About this task: Search the records for the string "serif", then copy each line where it appears.

Source information:

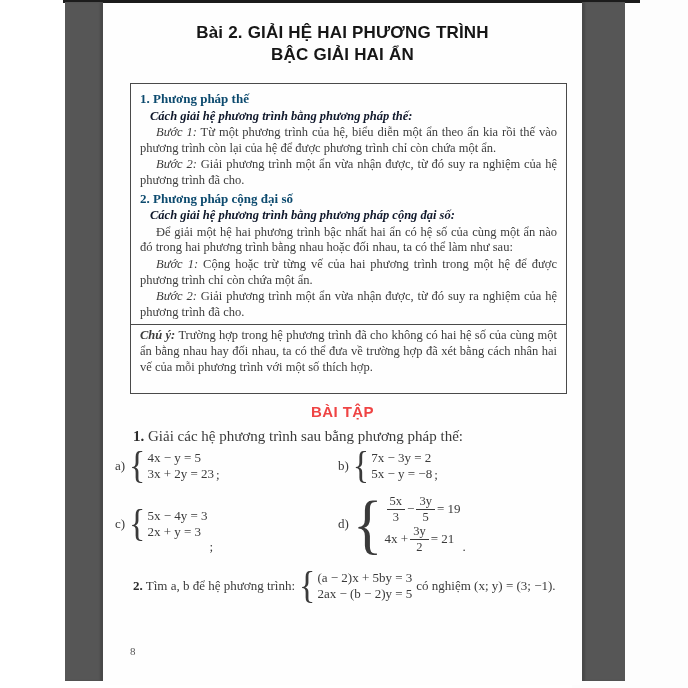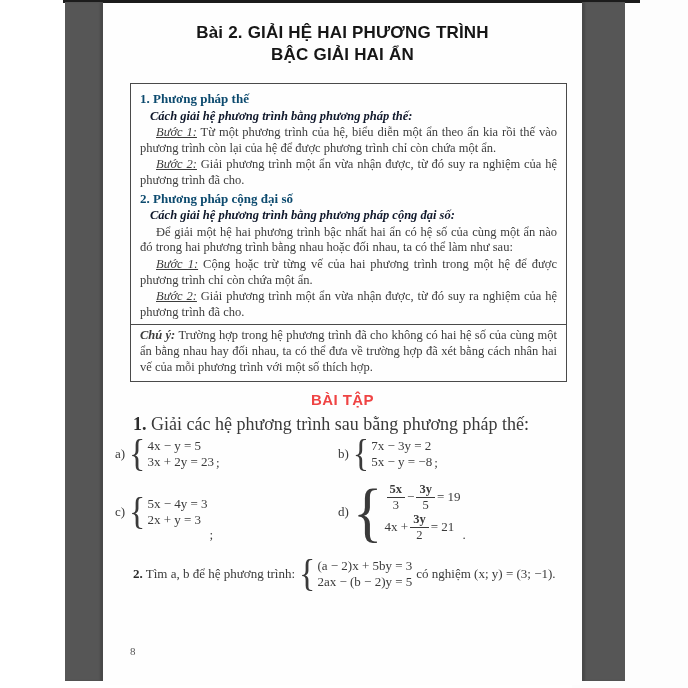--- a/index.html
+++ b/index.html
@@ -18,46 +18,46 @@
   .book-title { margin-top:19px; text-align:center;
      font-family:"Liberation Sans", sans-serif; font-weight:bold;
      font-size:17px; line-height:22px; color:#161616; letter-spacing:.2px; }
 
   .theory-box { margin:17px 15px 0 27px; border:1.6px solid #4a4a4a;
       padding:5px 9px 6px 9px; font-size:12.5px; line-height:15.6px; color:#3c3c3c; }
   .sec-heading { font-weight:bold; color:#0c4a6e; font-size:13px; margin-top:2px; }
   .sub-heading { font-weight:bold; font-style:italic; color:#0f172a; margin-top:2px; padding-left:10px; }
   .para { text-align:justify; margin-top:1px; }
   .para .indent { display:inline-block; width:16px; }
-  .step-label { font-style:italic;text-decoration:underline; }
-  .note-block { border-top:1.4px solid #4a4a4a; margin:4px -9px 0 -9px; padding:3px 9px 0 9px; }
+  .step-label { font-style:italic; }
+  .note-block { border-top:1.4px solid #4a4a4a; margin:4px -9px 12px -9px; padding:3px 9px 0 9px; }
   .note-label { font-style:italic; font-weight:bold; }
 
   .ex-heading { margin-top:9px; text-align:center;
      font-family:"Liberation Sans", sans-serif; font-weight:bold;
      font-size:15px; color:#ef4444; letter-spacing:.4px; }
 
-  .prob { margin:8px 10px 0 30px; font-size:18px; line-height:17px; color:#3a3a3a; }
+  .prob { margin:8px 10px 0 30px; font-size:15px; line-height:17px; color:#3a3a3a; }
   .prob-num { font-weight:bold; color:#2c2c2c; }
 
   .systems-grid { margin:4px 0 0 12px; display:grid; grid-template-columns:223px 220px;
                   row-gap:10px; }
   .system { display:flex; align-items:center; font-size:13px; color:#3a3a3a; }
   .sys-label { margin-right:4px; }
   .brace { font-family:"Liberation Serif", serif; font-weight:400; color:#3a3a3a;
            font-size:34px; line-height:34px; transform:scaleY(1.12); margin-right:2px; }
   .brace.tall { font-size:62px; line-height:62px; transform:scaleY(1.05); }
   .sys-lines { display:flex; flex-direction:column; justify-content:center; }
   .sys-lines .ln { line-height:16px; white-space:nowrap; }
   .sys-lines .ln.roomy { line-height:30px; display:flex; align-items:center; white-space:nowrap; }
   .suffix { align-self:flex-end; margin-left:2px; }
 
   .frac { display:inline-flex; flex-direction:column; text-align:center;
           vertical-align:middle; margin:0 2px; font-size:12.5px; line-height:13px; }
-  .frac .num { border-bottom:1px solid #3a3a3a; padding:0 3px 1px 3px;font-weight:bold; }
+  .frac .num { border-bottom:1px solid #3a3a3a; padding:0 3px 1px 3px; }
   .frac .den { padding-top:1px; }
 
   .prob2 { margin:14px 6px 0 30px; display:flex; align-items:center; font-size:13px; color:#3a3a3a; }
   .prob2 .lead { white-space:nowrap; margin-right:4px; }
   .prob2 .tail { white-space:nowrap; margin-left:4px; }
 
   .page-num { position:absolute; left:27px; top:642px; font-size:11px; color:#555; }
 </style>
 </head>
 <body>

...

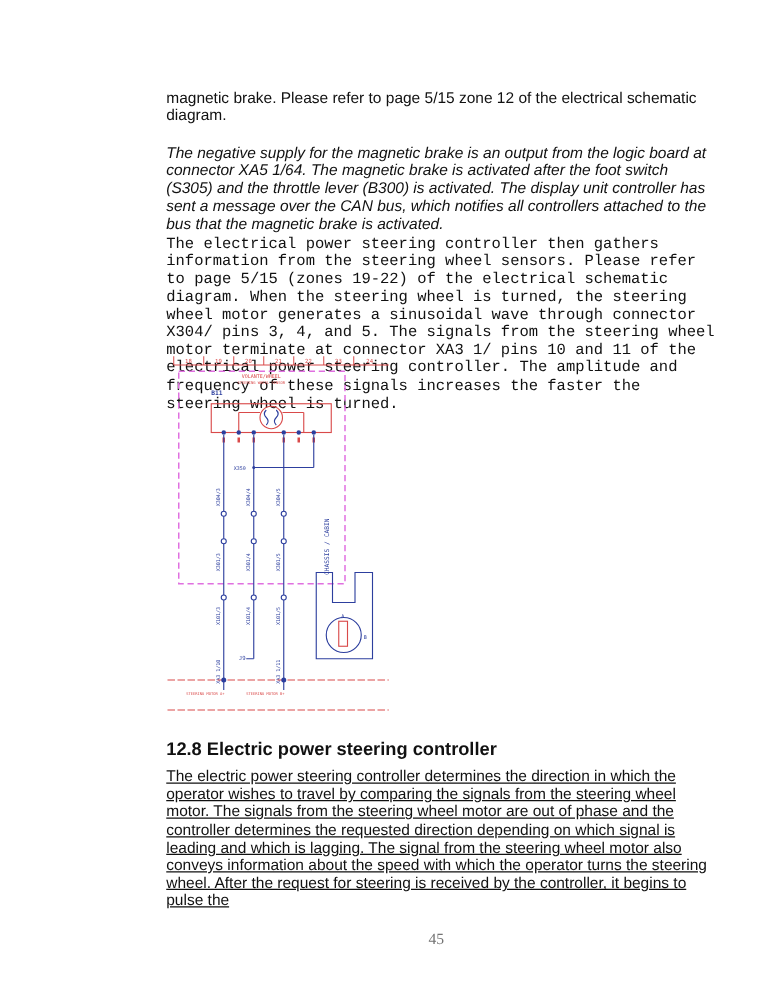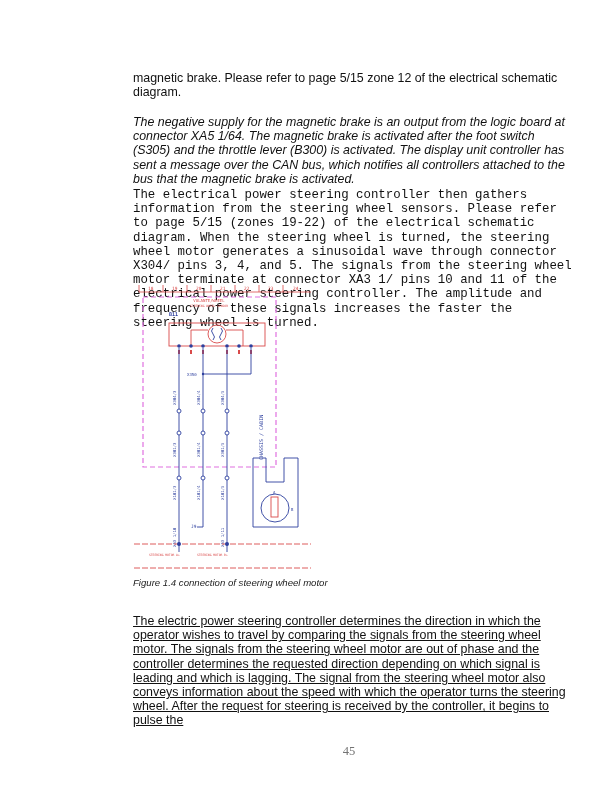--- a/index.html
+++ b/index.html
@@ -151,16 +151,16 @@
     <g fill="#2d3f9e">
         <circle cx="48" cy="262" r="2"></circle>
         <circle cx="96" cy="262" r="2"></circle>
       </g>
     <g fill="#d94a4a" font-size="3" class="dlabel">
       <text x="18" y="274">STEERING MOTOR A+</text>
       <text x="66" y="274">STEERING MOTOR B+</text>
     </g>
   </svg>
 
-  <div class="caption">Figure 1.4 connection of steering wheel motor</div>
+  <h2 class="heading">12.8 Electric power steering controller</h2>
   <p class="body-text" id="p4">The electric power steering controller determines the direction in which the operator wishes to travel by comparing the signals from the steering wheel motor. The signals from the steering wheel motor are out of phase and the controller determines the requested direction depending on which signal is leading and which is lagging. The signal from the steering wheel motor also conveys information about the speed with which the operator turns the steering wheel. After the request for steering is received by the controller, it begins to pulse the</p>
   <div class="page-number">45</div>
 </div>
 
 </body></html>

...

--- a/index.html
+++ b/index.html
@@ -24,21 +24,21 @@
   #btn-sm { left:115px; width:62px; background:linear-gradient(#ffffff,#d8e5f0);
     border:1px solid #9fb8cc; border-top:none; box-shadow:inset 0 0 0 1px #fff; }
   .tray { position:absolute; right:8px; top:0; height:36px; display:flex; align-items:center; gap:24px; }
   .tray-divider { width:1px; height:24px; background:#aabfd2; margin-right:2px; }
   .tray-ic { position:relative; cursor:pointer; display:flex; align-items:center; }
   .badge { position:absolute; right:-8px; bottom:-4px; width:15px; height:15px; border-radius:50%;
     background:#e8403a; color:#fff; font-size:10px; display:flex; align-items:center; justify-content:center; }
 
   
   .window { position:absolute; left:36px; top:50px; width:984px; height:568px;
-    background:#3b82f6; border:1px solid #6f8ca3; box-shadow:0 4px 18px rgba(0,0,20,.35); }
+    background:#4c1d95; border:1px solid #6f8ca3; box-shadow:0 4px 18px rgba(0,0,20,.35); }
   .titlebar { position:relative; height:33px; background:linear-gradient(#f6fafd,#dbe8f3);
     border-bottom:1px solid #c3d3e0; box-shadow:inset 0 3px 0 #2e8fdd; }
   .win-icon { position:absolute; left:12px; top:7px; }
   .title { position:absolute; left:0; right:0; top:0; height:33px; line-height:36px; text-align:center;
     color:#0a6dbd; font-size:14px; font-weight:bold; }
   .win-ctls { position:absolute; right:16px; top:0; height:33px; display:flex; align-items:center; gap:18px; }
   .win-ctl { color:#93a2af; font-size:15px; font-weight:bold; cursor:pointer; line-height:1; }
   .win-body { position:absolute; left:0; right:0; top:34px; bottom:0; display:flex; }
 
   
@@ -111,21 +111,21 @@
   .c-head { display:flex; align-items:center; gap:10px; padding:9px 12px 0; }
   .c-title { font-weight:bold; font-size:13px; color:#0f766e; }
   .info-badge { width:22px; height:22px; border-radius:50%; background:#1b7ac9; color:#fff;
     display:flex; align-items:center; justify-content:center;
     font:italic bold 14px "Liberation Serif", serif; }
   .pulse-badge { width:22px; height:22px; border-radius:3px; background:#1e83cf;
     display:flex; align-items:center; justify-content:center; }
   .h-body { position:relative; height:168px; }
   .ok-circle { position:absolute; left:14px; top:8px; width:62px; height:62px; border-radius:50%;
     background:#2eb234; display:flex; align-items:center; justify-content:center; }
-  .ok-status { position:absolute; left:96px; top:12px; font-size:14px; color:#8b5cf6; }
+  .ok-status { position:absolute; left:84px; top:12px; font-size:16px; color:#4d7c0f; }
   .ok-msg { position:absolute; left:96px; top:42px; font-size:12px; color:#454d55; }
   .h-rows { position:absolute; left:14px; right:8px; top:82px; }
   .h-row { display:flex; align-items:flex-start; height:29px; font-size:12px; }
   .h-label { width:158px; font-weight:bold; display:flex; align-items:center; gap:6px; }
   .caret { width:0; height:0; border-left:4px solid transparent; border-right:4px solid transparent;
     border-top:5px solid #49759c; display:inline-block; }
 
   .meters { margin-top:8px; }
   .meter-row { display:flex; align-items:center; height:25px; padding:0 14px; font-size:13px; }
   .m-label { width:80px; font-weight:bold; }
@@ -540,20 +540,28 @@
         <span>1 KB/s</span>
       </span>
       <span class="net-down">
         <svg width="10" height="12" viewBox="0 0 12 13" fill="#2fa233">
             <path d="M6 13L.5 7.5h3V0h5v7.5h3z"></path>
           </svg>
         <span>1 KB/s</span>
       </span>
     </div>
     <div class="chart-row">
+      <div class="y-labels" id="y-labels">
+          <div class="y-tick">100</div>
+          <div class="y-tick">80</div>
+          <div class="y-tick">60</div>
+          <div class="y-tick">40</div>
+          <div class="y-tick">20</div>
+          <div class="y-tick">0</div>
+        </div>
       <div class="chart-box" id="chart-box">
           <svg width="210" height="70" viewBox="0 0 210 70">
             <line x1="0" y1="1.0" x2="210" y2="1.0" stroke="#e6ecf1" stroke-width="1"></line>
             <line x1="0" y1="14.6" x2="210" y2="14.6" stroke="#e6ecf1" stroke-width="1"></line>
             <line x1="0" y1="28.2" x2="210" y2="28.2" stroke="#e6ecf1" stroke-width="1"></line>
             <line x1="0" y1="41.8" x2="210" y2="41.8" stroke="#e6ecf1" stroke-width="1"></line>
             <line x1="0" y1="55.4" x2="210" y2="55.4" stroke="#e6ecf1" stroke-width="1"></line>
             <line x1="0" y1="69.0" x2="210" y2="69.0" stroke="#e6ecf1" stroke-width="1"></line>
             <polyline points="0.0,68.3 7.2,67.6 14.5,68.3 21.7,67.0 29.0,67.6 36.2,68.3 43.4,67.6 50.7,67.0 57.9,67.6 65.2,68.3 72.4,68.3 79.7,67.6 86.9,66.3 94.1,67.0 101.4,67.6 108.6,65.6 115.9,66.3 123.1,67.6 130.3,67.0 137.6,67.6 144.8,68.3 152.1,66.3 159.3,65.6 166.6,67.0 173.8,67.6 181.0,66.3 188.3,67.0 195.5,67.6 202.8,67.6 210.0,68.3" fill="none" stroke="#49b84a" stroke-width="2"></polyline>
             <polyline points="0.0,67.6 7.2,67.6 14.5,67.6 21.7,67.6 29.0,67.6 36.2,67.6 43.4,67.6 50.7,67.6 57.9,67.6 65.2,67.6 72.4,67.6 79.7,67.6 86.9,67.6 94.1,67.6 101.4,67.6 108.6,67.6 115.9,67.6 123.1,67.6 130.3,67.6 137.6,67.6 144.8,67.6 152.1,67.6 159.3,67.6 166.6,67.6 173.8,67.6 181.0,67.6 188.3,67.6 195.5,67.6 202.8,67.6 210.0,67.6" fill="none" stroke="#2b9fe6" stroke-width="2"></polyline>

Task result:
      font-family:"Liberation Sans", sans-serif; font-weight:bold;
      font-family:"Liberation Sans", sans-serif; font-weight:bold;
   .brace { font-family:"Liberation Serif", serif; font-weight:400; color:#3a3a3a;
     font:italic bold 14px "Liberation Serif", serif; }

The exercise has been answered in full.